**DATA UNDER STUDY**
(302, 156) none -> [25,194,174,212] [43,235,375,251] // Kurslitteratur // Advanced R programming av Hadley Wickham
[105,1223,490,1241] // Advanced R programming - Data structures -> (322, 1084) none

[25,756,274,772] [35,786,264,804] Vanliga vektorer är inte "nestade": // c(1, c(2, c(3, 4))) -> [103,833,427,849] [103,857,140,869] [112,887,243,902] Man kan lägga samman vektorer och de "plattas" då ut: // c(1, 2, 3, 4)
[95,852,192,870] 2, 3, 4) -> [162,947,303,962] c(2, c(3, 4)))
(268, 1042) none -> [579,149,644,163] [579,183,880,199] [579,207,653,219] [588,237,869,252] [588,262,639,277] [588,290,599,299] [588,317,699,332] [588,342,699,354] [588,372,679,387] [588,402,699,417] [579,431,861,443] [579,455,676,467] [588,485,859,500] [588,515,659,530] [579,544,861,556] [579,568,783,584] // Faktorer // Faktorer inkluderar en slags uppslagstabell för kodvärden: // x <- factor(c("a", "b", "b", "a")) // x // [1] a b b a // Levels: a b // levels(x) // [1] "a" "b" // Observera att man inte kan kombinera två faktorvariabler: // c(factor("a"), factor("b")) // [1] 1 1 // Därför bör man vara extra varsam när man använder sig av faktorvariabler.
...
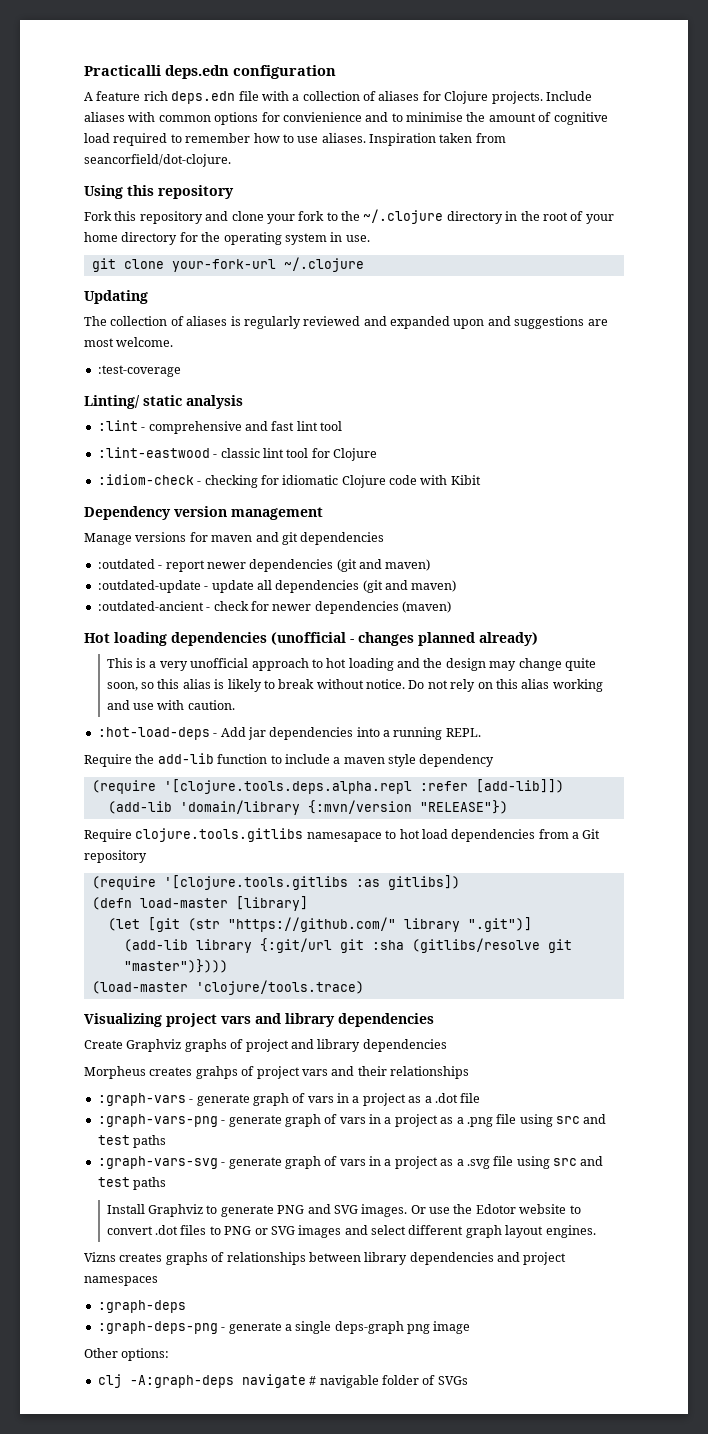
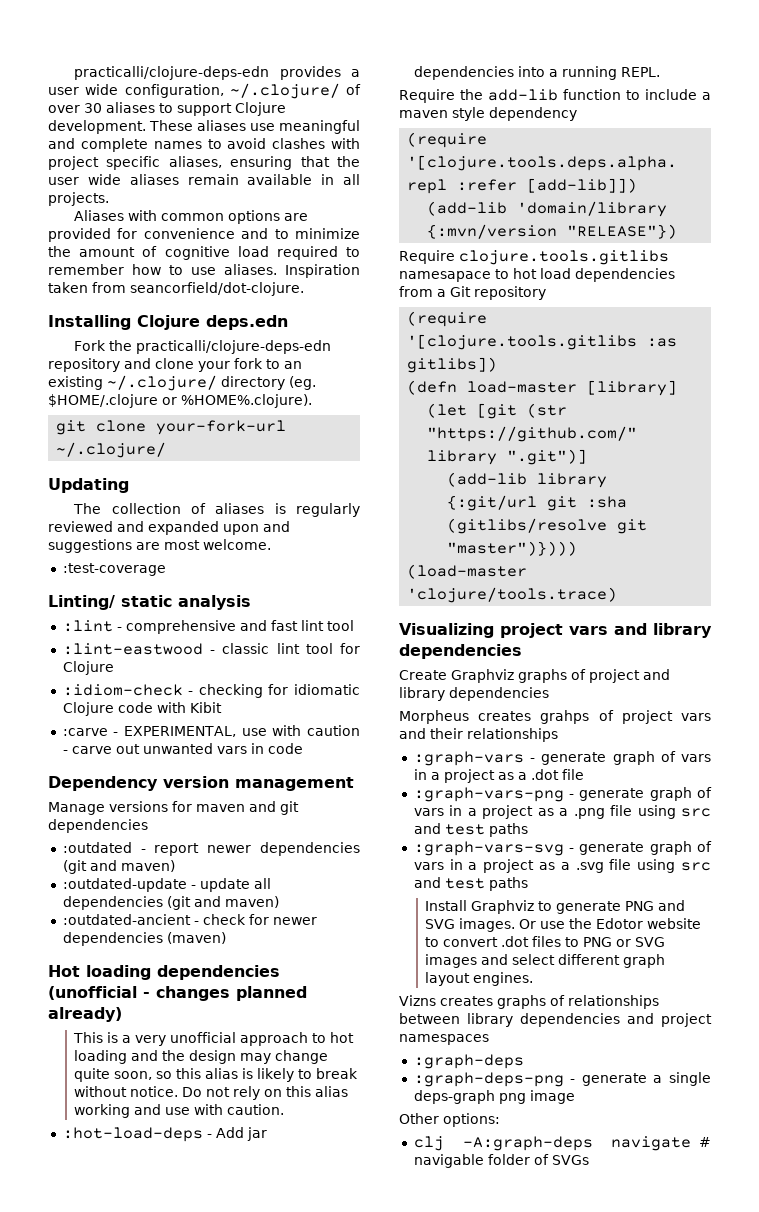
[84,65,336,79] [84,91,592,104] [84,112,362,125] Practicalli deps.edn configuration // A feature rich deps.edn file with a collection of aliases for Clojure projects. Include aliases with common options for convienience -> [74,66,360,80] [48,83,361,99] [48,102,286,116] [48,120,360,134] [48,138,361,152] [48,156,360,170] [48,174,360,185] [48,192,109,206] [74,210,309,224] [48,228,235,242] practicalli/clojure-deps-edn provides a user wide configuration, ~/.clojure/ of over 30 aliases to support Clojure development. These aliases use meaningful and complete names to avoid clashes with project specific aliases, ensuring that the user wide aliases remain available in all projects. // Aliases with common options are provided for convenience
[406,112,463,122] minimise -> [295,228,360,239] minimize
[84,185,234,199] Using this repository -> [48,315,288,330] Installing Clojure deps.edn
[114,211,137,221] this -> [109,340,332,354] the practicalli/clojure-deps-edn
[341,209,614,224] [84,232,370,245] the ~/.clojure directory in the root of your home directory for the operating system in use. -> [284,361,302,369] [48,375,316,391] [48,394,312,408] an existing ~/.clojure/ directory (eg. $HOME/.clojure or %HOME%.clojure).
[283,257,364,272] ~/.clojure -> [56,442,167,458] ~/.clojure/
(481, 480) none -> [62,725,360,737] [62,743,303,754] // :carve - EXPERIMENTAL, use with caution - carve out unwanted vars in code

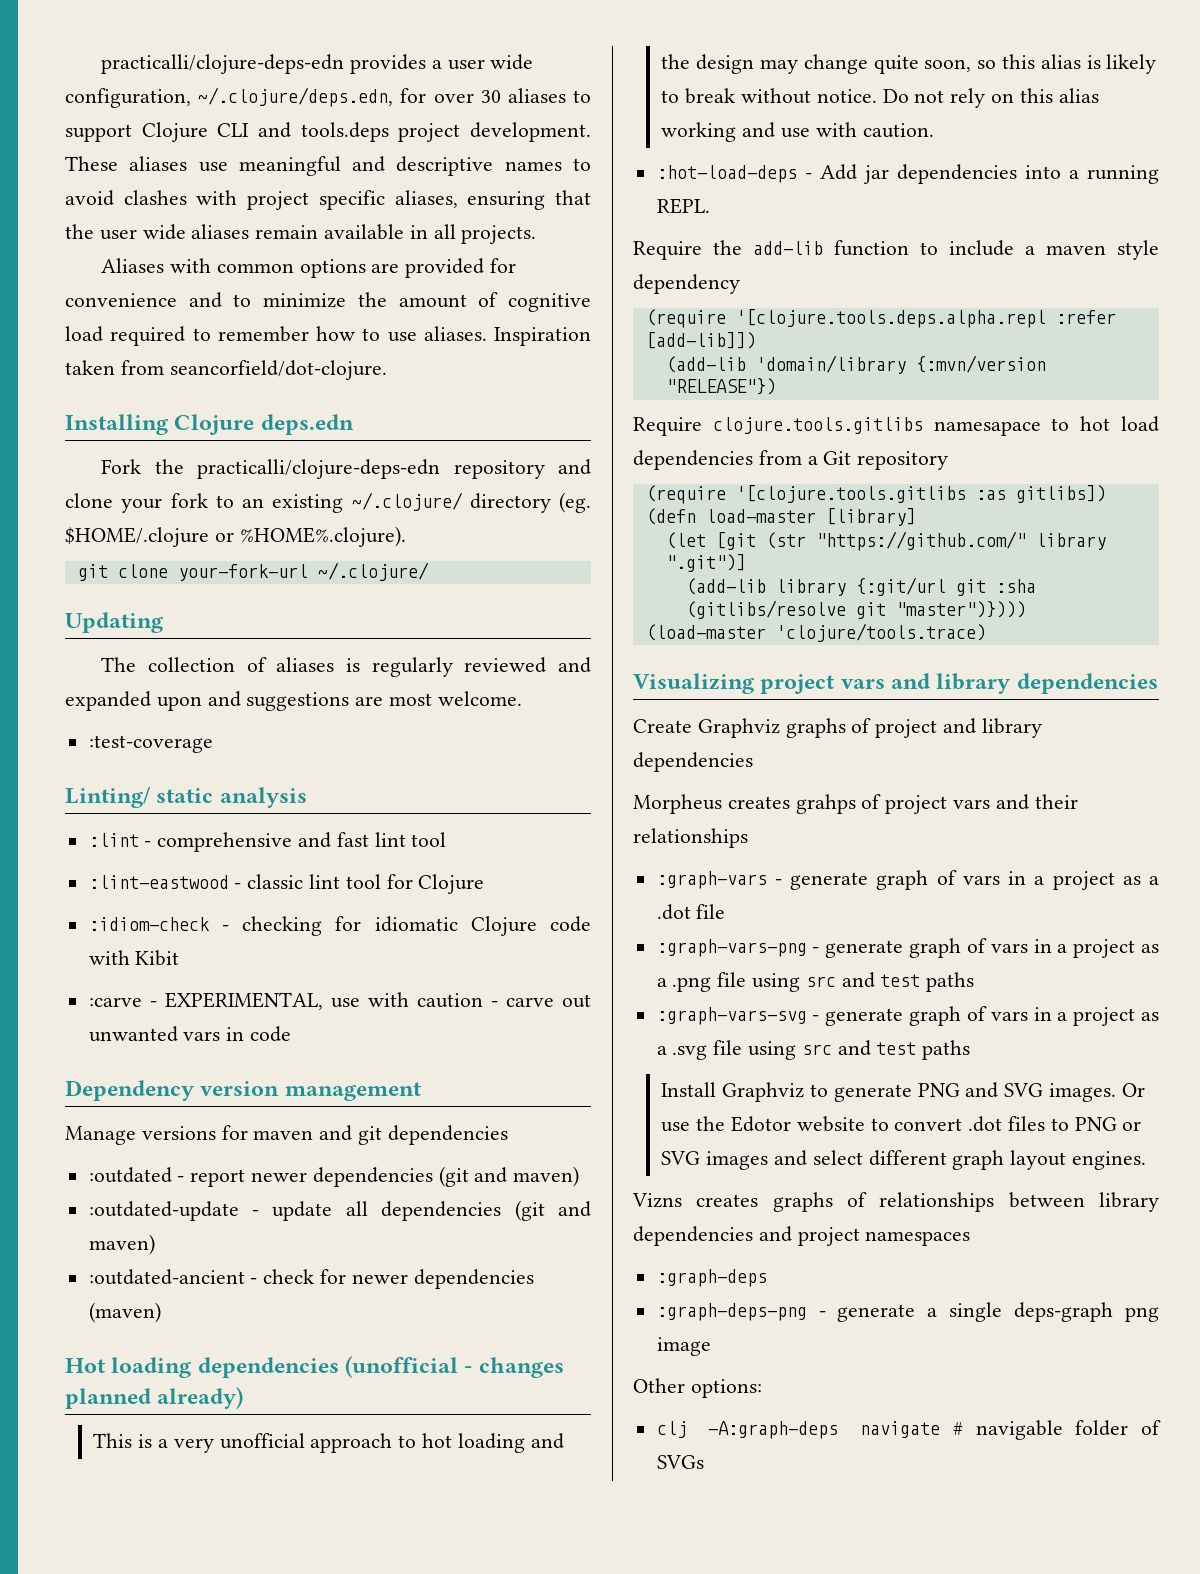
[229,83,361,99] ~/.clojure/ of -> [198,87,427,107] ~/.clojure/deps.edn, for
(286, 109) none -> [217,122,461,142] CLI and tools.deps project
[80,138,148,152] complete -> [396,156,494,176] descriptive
...
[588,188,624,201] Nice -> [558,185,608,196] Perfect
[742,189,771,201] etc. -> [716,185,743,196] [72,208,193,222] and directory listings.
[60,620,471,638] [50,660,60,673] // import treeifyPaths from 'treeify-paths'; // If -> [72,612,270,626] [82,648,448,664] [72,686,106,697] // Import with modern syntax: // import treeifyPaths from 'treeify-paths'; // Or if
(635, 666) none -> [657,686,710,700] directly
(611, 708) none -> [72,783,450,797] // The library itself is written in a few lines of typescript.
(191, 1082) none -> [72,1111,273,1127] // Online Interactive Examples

**ASSIGNMENT**
Copy each line of the entries that includes the word "programming".

**ANSWER AREA**
(302, 156) none -> [25,194,174,212] [43,235,375,251] // Kurslitteratur // Advanced R programming av Hadley Wickham
[105,1223,490,1241] // Advanced R programming - Data structures -> (322, 1084) none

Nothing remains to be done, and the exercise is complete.